The stories like Dith's is just one of many. The horrors are unspeakable sometimes. When I see people talk abt adversity in their lives or the drama or depression they are dealing with, I sometimes think of people like what Dith who DEALT WITH A LIVING HELL! They seen their families killed, they seen friends killed, and yet, these survivors go on to lead productive lives. They don't blame the society from which they came, they learn FROM IT and use it to better themselves. A lot of Americans can learn from them too.
Actually, I've read since that report that although he has smoked off and on in the past, he isn't currently, nor was he ever a 3 pack a day smoker. Hell, who knows exactly why certain people do and don't get cancer. Look at Dana Reeve - never smoked a day in her life but died of lung cancer.
My mother continued to smoke up to a week before she died of emphysema.
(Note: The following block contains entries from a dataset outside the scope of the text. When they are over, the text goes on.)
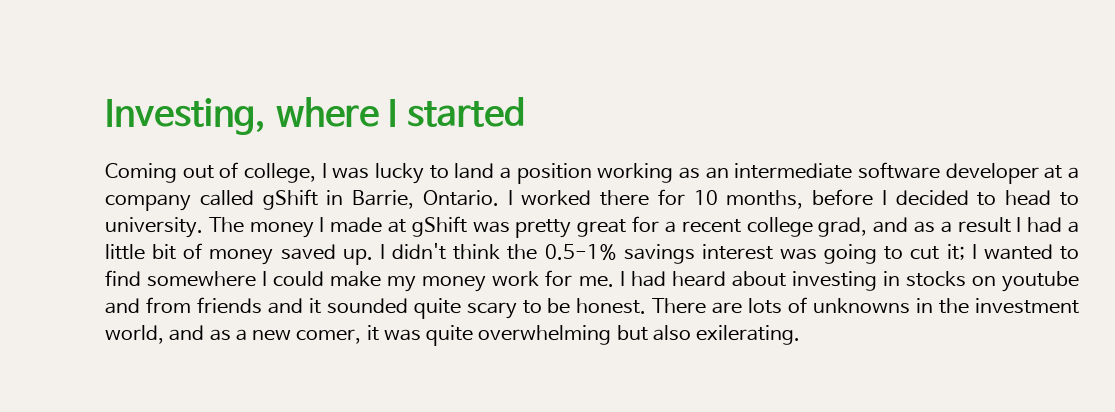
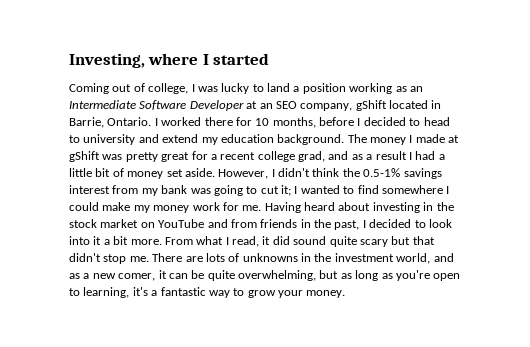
- Coming out of college, I was lucky to land a position working as an intermediate software developer at a company called gShift in Barrie, Ontario.
+ Coming out of college, I was lucky to land a position working as an Intermediate Software Developer at an SEO company, gShift located in Barrie, Ontario.
- I worked there for 10 months, before I decided to head to university.
+ I worked there for 10 months, before I decided to head to university and extend my education background.
- The money I made at gShift was pretty great for a recent college grad, and as a result I had a little bit of money saved up. I didn't think the 0.5-1% savings interest was going to cut it; I wanted to find somewhere I could make my money work for me.
+ The money I made at gShift was pretty great for a recent college grad, and as a result I had a little bit of money set aside. However, I didn't think the 0.5-1% savings interest from my bank was going to cut it; I wanted to find somewhere I could make my money work for me.
- I had heard about investing in stocks on youtube and from friends and it sounded quite scary to be honest.
+ Having heard about investing in the stock market on YouTube and from friends in the past, I decided to look into it a bit more. From what I read, it did sound quite scary but that didn't stop me.
- There are lots of unknowns in the investment world, and as a new comer, it was quite overwhelming but also exilerating.
+ There are lots of unknowns in the investment world, and as a new comer, it can be quite overwhelming, but as long as you're open to learning, it's a fantastic way to grow your money.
Even with the oxygen. At the time I didn't blame her really, but now I do. Her sister is five years older, and was diagnosed a year after my mother was. She then quit smoking a year later and is still alive and thriving at age 86! My mother died in Oct. of 96 and has missed seeing her grandson grow up that many years (he was born April of 96 so she did see him as a newborn). It just shows that it can never be too late to add SOME time maybe. Anyway, who am I to talk - I still can't quit them.

And yes - I guess I'm drawn to this story more than ever because I'm going through quite a bit of s**t right now, and I tend to turn to stuff like this to make me count my blessings. Right now I'm having a really rough time seeing what exactly those ARE at the moment, but at least none of us have ever known the lives these and many others around the world have. That's why as much as I'm not thrilled with some illegal aliens, you can see why they are drawn to North America (we have our fair share too believe me) and have to have some sympathy for the ones that truly have fleed hell. (not saying Dith was illegal btw)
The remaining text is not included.